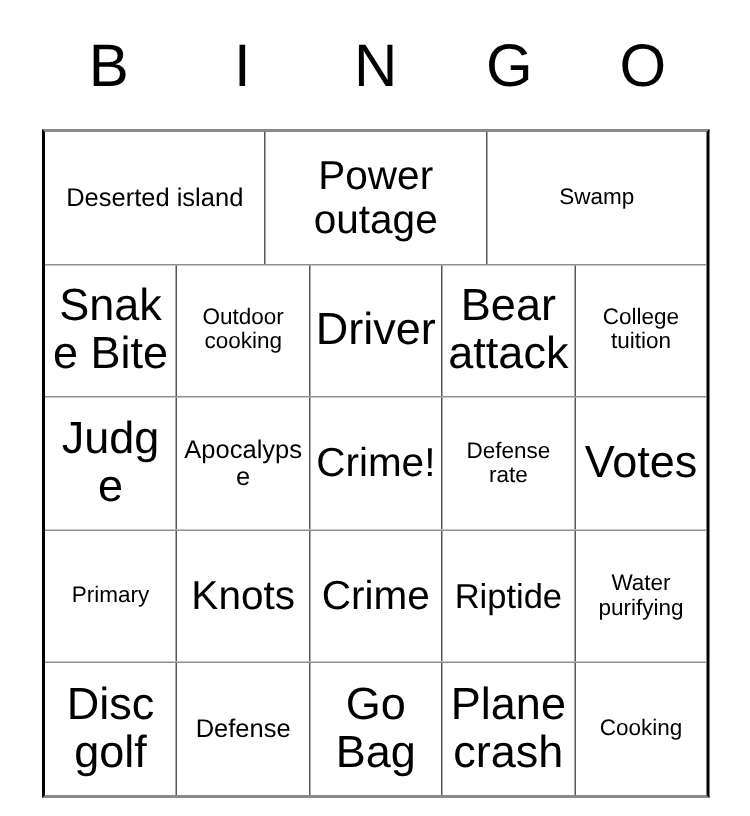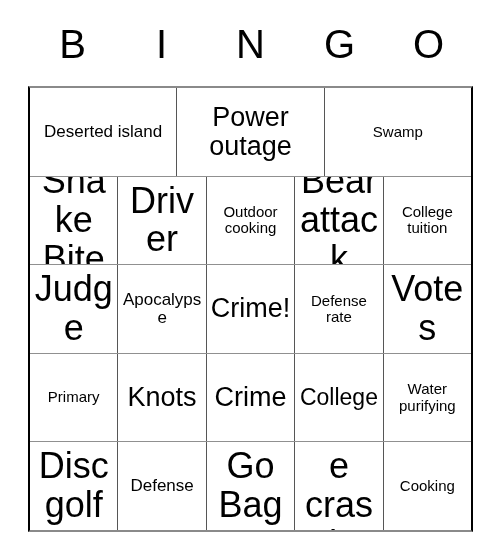--- a/index.html
+++ b/index.html
@@ -90,7 +90,7 @@
   .fs-m   { font-size: 15px; }
   .fs-l   { font-size: 23px; }
   .fs-xl  { font-size: 27px; }
-  .fs-xxl { font-size: 36px; }
+  .fs-xxl { font-size: 30px; }
 </style>
 </head>
 <body>

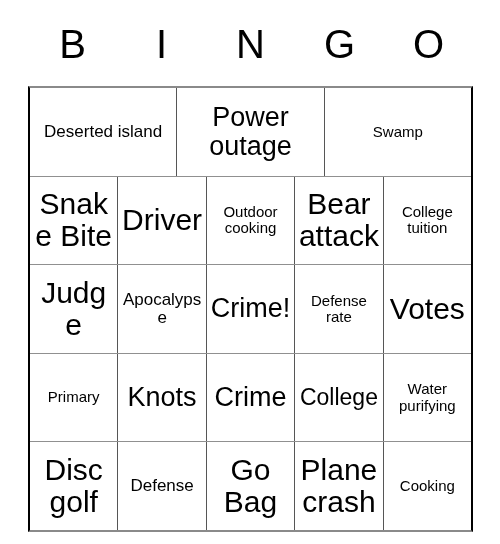--- a/index.html
+++ b/index.html
@@ -121,11 +121,11 @@
         <div class="cell fs-xxl">
           <span>Snake Bite</span>
         </div>
+        <div class="cell fs-m">
+          <span>Outdoor cooking</span>
+        </div>
         <div class="cell fs-xxl">
           <span>Driver</span>
-        </div>
-        <div class="cell fs-m">
-          <span>Outdoor cooking</span>
         </div>
         <div class="cell fs-xxl">
           <span>Bear attack</span>

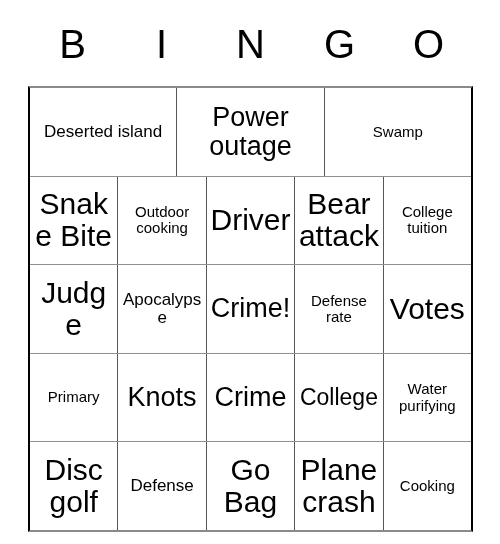--- a/index.html
+++ b/index.html
@@ -162,7 +162,7 @@
           <span>Crime</span>
         </div>
         <div class="cell fs-l">
-          <span>College</span>
+          <span>Riptide</span>
         </div>
         <div class="cell fs-m">
           <span>Water purifying</span>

○ ○ ○ ○ ○

Activity:
Filter the listing above by the word "span"; copy each line that passes.

Answer for the task:
           <span>Snake Bite</span>
+          <span>Outdoor cooking</span>
           <span>Driver</span>
-          <span>Outdoor cooking</span>
           <span>Bear attack</span>
           <span>Crime</span>
-          <span>College</span>
+          <span>Riptide</span>
           <span>Water purifying</span>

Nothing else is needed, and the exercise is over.